SEO can be broken into two distinct areas — “onpage” factors and “off-page” factors. On-page factors include anything that you can affect on the page itself, such as the title tag, body copy, H1 heading tags, image “alt” attributes, etc.

Off-page factors encompass things that influence rankings but are not on the page itself, such as PageRank score and anchor text, better known by the layman as link text. When you are optimizing the on-page factors, you start with keyword research to identify the keyword markets that you should go after (as discussed in my “Keyword Sleuthing” article in the November issue). You craft prose targeted at those keyword markets (see my “Writing for the Search Engines” article in the December issue).

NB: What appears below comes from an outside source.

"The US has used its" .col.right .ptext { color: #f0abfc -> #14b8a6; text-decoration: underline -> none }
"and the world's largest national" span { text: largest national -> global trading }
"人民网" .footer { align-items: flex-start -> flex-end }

Keyword-rich prose isn’t enough though. In order to give your content its best shot at ‘singing’ to the search engines, you’ll need to optimize your HTML templates. Of course this all presumes that your ecommerce platform is friendly to search engine spiders (my “Avoid Complex URLs” article in last month’s issue). Here’s a quick guide on how to optimize your HTML, step-by-step:

Make sure each page can sing a unique song

The worst kinds of HTML templates have title tags and Meta data (such as the meta description) hard-coded so that they are the same across all pages that use that template. Make sure that your title tag, Meta description and H1 heading tag can be assigned on a per page basis, thus unique to the specific page in question.

Strip out extraneous HTML code

Superfluous code in your HTML negatively impacts your search engine rankings by pushing your good keyword rich copy further down the page thus lowering keyword prominence. Because the search engine spider looks at the HTML code rather than the rendered page as you see it in your web browser, elements in the HTML code that bloat the page up may lower your page’s keyword prominence. In addition, this “bloat” will negatively impact the user experience as it increases download time. As you know, Internet users are notoriously impatient.

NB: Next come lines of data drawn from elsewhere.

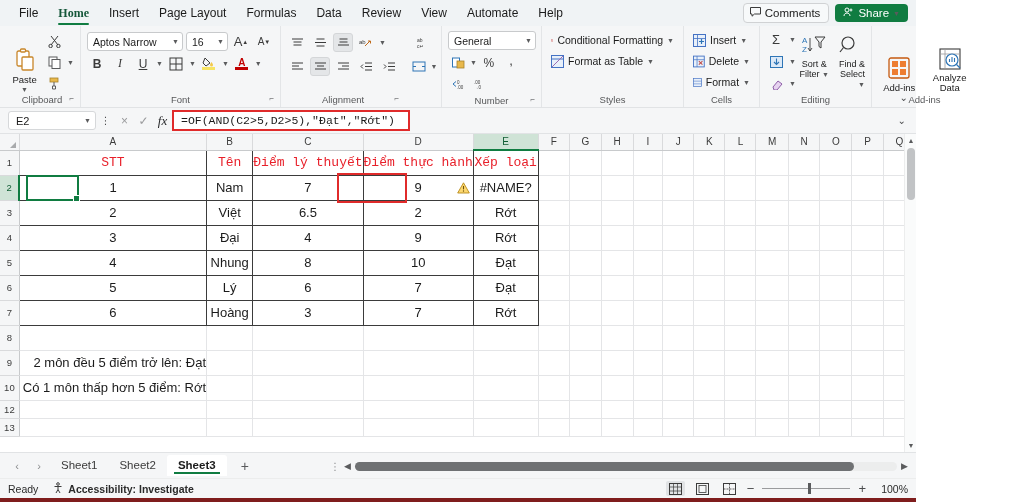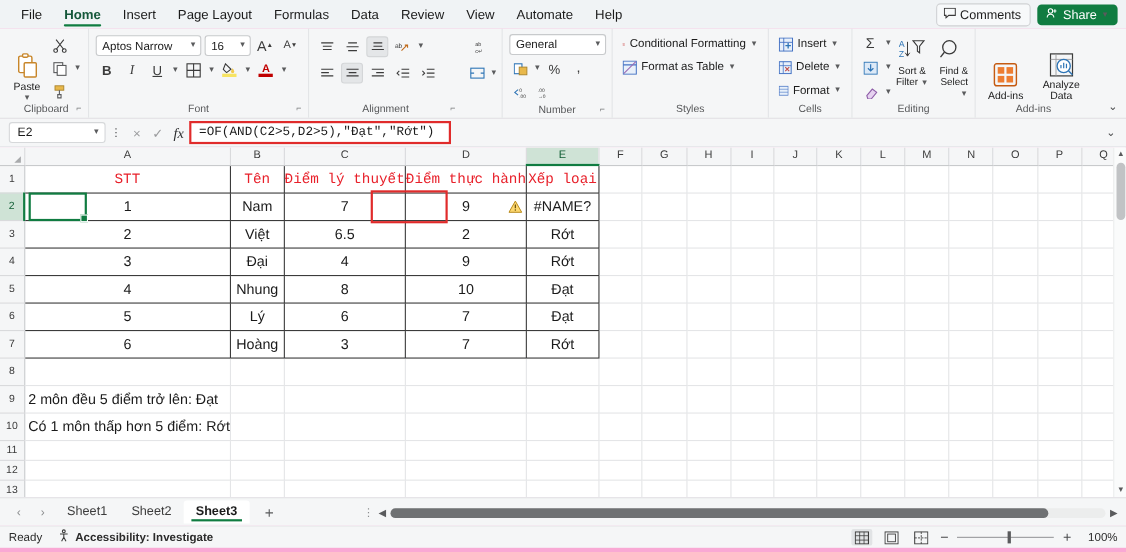"File" #app { background: #f9a8d4 -> #7f1d1d; width: 1024px -> 916px }
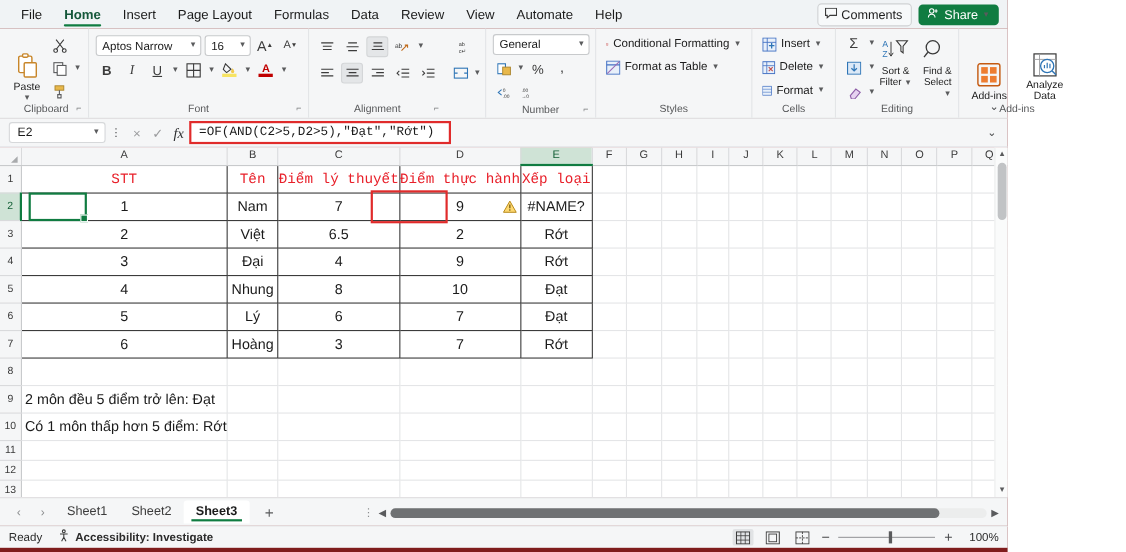"Home" .menu-item.active { font-family: none -> Liberation Serif, serif }
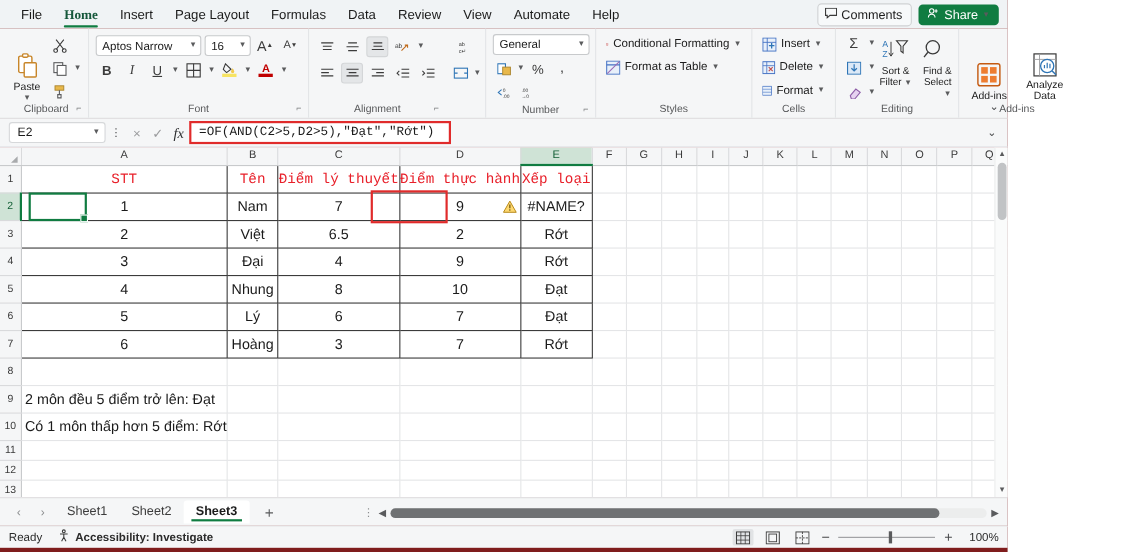"2 môn đều 5 điểm" .cell.note { text-align: left -> right }
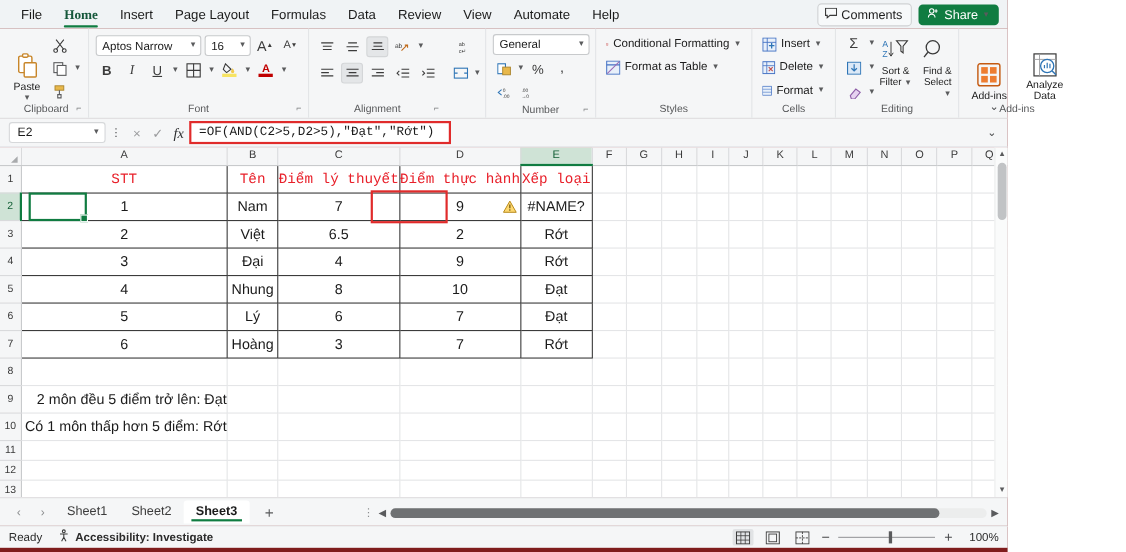"11" tr { html: <tr> <td>11</td> <td></td> <td></td> <td></td> <td></td> <td></td> <td></td> <td></td> <td></td> <td></td> <td></td> <td></td> <td></td> <td></td> <td></td> <td></td> <td></td> <td></td> </tr> -> none }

Superfluous HTML includes HTML comments, JavaScript code that is “inline”, cascading style sheets (CSS) that are “inline,” and table tags used for layout. Not only are tables inefficient for layout; they also offer poor accessibility because “screen readers” (software used by visually impaired users to read each web page aloud) will read out all that table information to the user as if it were a tabular data such as a chart. So strip out all the comments, move the JavaScripts and style sheets into separate “include” files (in the case of JavaScript, a .js file and with style sheets it is a .css file). So in effect you replace a many-line JavaScript or cascading style sheet with a oneline reference to an external file containing all that code.

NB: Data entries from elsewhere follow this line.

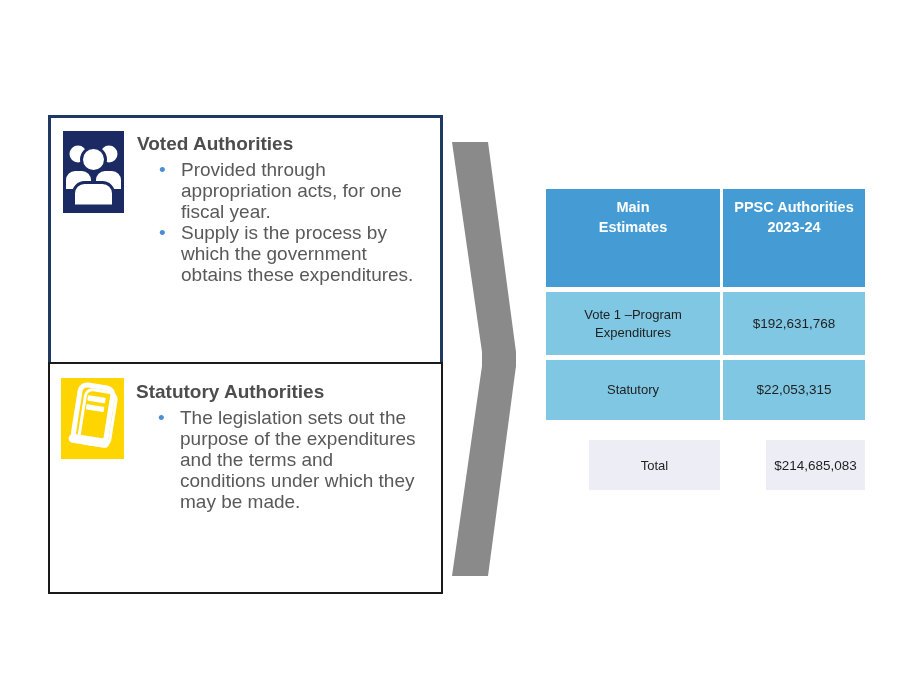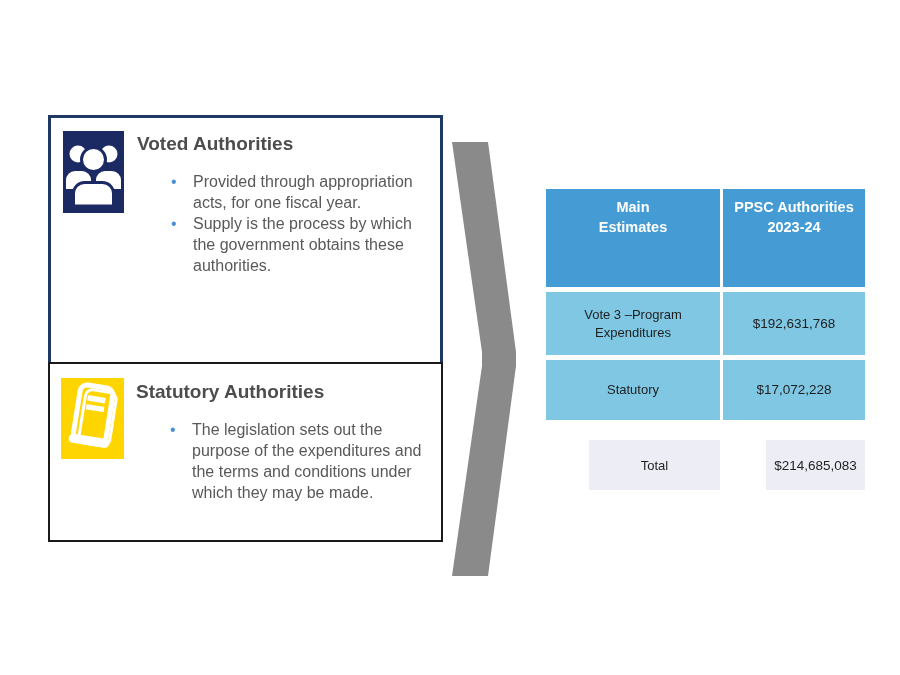"Provided through appropriation acts, for" .bullet-list { font-size: 16px -> 19px; margin: 12px -> 0 }
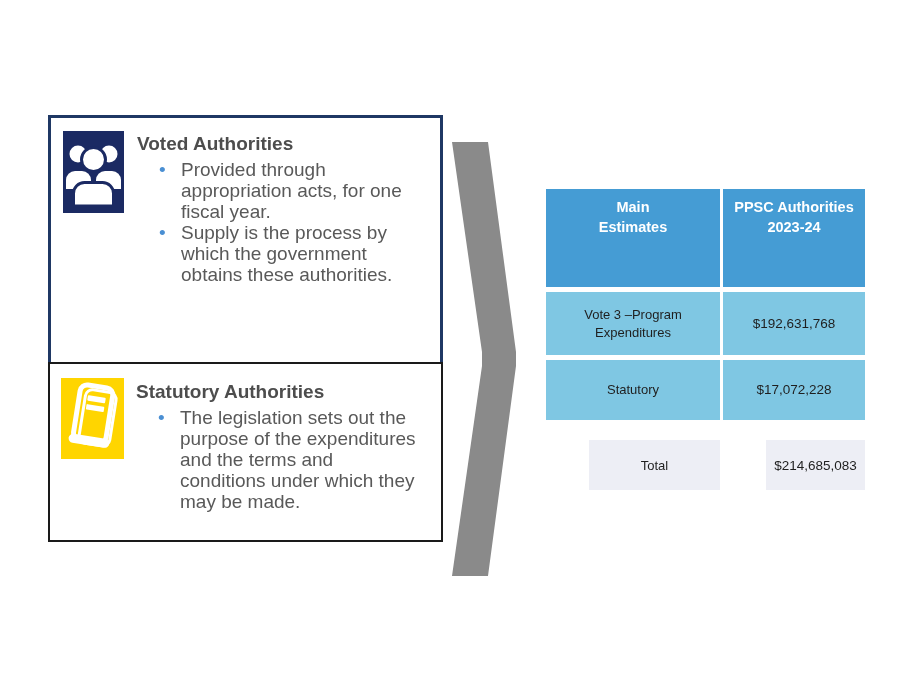"Supply is the process by" li { text: authorities -> expenditures }
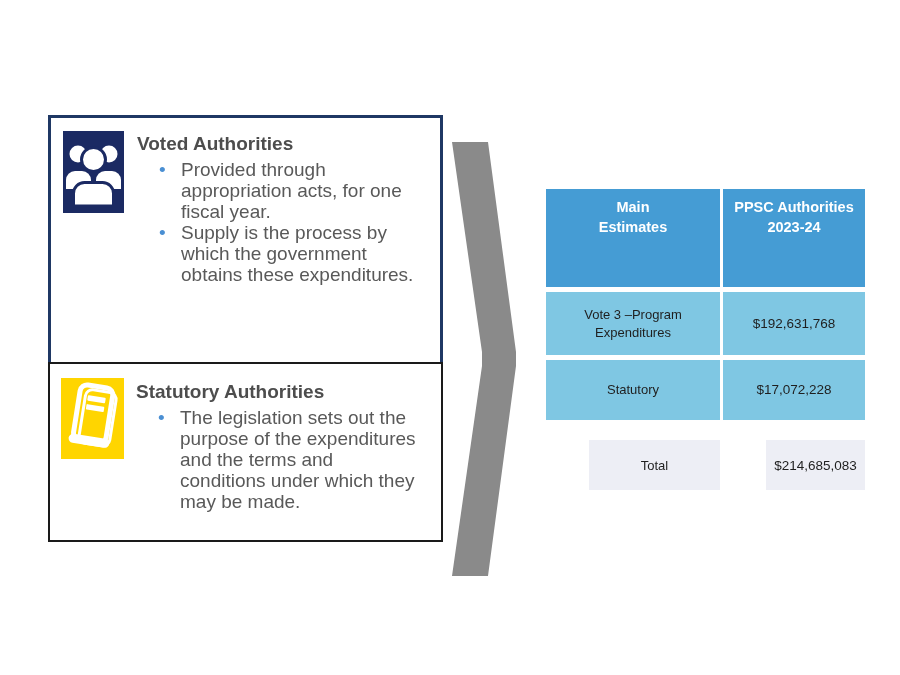"Vote 3 –Program" div.cell { text: 3 -> 1 }
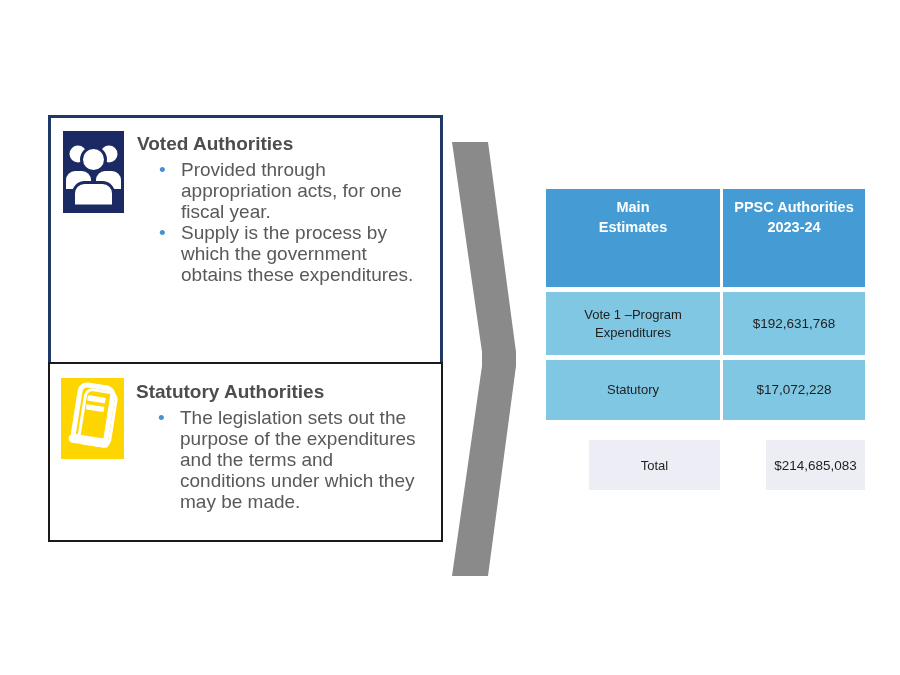"Statutory Authorities" .box-statutory { height: 180px -> 232px }
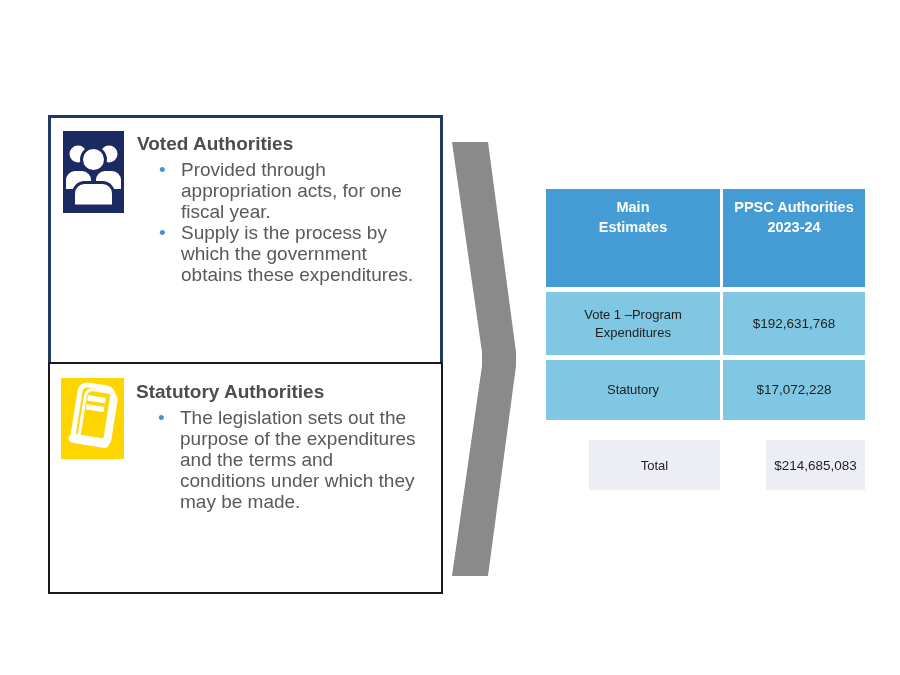"$17,072,228" div.cell { text: $17,072,228 -> $22,053,315 }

Amplify the song that your content sings

Your content, when merged in with your HTML template, is what is served to the search engine spider. Your HTML template can squelch that song or it can amplify it. Above, we have already talked about ways that your HTML code can squelch the song. Now in order to amplify it, make sure that you include heading tags on your pages and utilize text navigation whenever possible instead of graphical navigation. For example, clickable buttons can be done as text but made to look graphical. Text links are much more effective than graphical links because the search engines take the anchor text that you have used and associate the words in the anchor text with the page that you are linking to. You will get a lift in your rankings for the keywords contained within those text links.

Not to worry

The Meta keywords tag doesn’t have much of a place nowadays in SEO, so you can safely leave them out of your HTML templates (unless your own site’s search engine uses them). A Meta robots tag with instructions to index and follow is unnecessary, as that is assumed, so leave that out as well. Image “alt” attributes used to be a lot more important than they are now. It seems nowadays that only when the image is also a link that the “alt” attribute is actually paid any attention to by the search engine. Taking all the above into account, you should end up with HTML templates that really enhance your search engine positions across all pages to which they are applied.

This article appeared in the February 2006 issue of Practical Ecommerce magazine.